Dr. Miller responded,
“…we provided a set of positive and negative blind samples on to Dr. Kyle Garver [DFO Pacific Biological Station]… he ran basically the same assay that Nellie Gagné [DFO Moncton] has run…and he also ran our ISA-7, the Plarre-7 primer sets that we use, and…he ran it under… their…protocol that is part of the validation protocol, and then also using the protocol that we use in our lab…And I should say that we have different instrumentation and a slight…variance in the protocol that we use for RT-PCR…[and] he was not able to pick up any positives using the DFO validated assay, but he did pick up a positive of ISA-7 using our assay with our pre-amplification.”
An interesting
briefing note by Dr. Miller discusses these details and other pertinent information.
Dr. Kibenge responded,
“…this work, at the time it was being carried out, there was no real time RT-PCR, so the testing that was done used the conventional RT-PCR, and the primers that were used were targeting segment 8 and they are the standard primers for testing for ISA… the results, I think, as far as I recall, were that Dr. Molly Kibenge was able [to get] several samples positive for ISA virus, and some of those samples were sequenced, the products that we amplified were sequenced, and deposited to the gene bank…So this was clearly a positive amplification of ISA virus in those samples.”
Dr. Kibenge replied,
“No, they were not published, and the reason that was given was that the results…we obtained were considered to have been due to contamination, and the decision to submit the paper was denied.”

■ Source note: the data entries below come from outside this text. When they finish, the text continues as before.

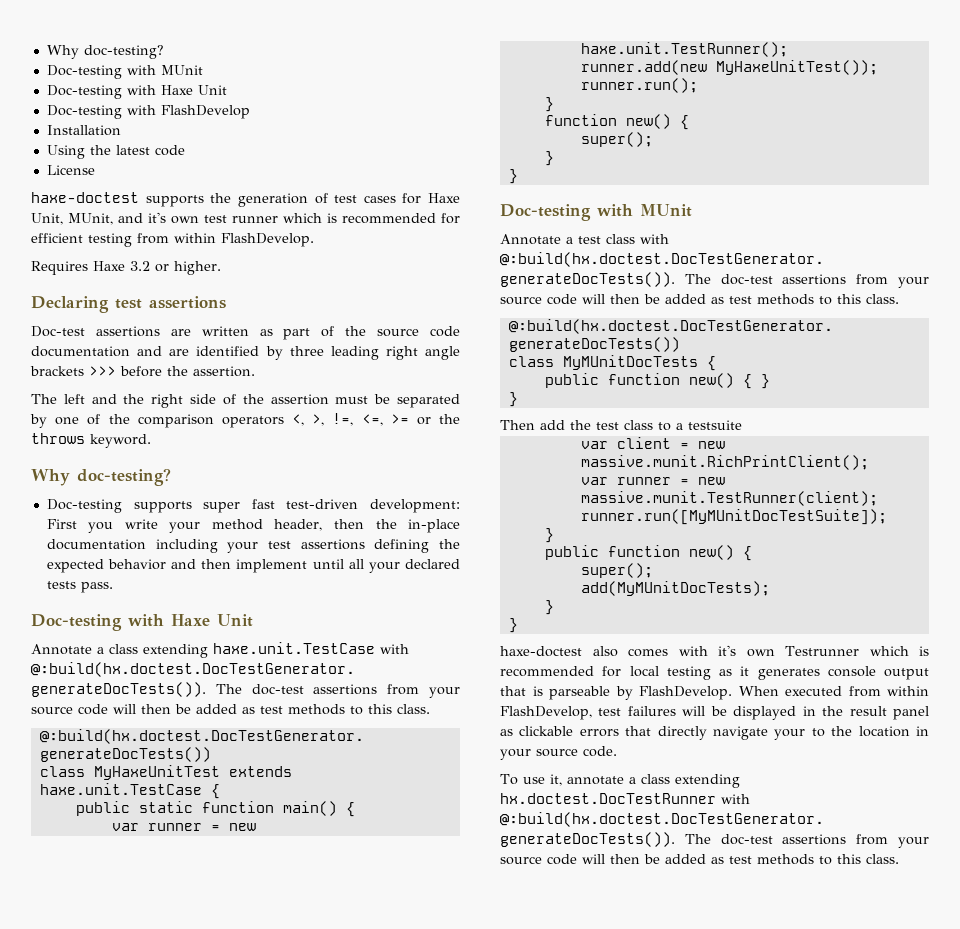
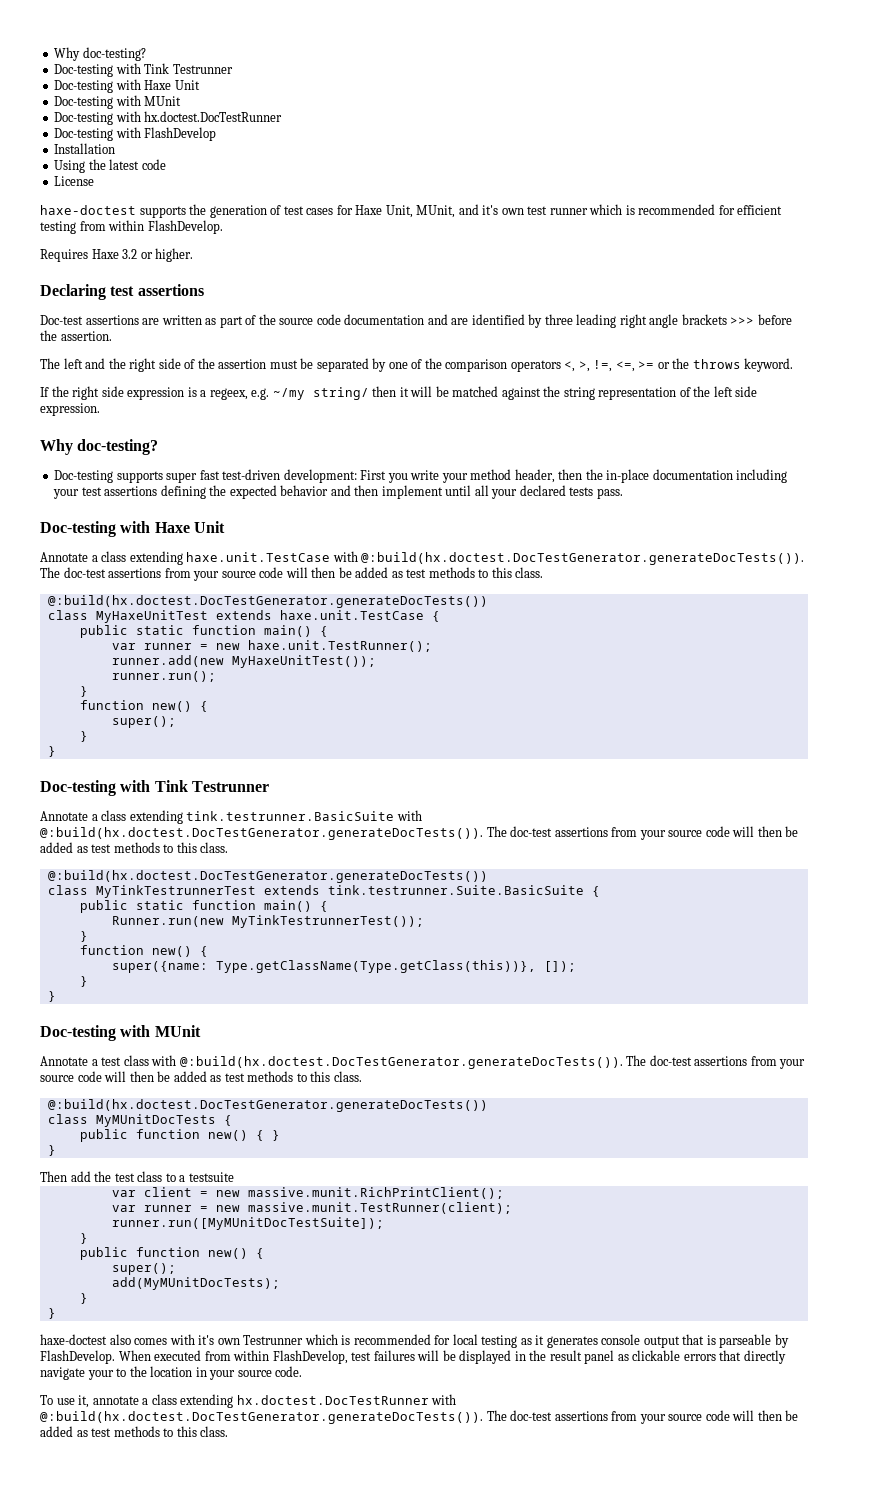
[46,45,164,59] Why doc-testing? -> [54,47,146,61] [54,63,233,77] [54,79,200,93] Why doc-testing? // Doc-testing with Tink Testrunner // Doc-testing with Haxe Unit
[160,85,227,95] Haxe Unit -> [144,111,283,122] hx.doctest.DocTestRunner
(151, 441) none -> [40,386,758,400] [40,403,100,416] // If the right side expression is a regeex, e.g. ~/my string/ then it will be matched against the string representation of the left side expression.
(518, 176) none -> [40,780,269,796] [40,810,422,824] [40,826,799,840] [40,842,229,853] [47,870,488,883] [47,885,600,898] [79,900,328,913] [111,915,424,928] [79,931,88,942] [79,945,208,957] [111,960,576,973] [79,976,88,987] [47,991,56,1002] // Doc-testing with Tink Testrunner // Annotate a class extending tink.testrunner.BasicSuite with @:build(hx.doctest.DocTestGenerator.generateDocTests()). The doc-test assertions from your source code will then be added as test methods to this class. // @:build(hx.doctest.DocTestGenerator.generateDocTests()) // class MyTinkTestrunnerTest extends tink.testrunner.Suite.BasicSuite { // public static function main() { // Runner.run(new MyTinkTestrunnerTest()); // } // function new() { // super({name: Type.getClassName(Type.getClass(this))}, []); // } // }

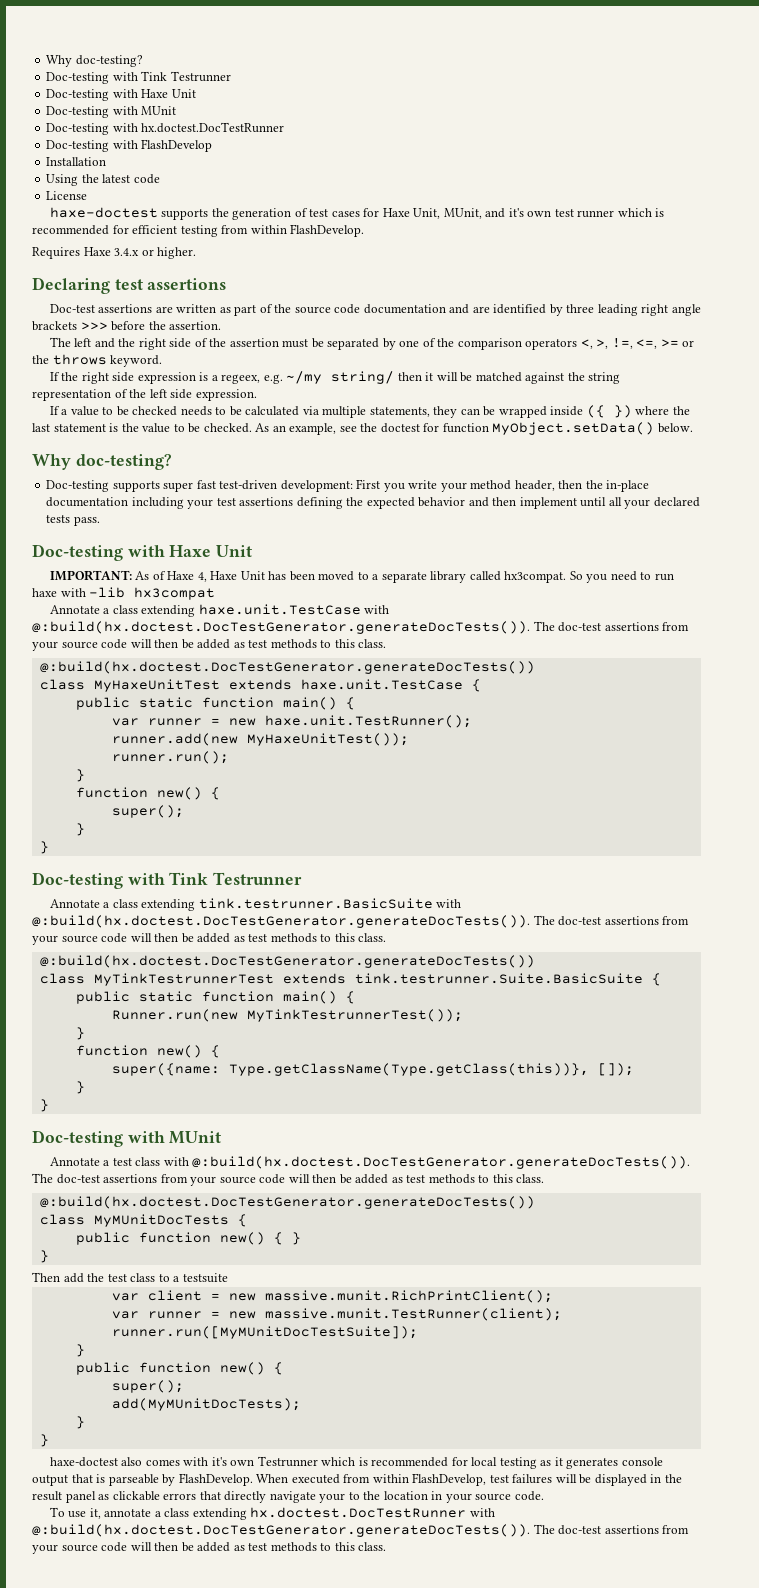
[122,249,138,259] 3.2 -> [114,248,140,256] 3.4.x
(100, 409) none -> [49,405,690,418] [32,422,693,435] // If a value to be checked needs to be calculated via multiple statements, they can be wrapped inside ({ }) where the last statement is the value to be checked. As an example, see the doctest for function MyObject.setData() below.
(225, 527) none -> [49,570,674,583] [32,587,216,600] // IMPORTANT: As of Haxe 4, Haxe Unit has been moved to a separate library called hx3compat. So you need to run haxe with -lib hx3compat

Mr. Martland: “You say the results were considered to be attributed to contamination, considered that way by whom?”
Dr. Kibenge:
“Dr. Molly Kibenge was working in the lab of Dr. Simon Jones. Dr. Simon Jones was the supervisor of this project, and it was his call as to how to proceed with the results of that work.”
Mr. Martland then questioned Ms. Gagné about her involvement in the 2004 ISAV testing (page 26, line 40). She said the DFO Moncton lab tried to reproduce Molly Kibenge’s positive results but could not.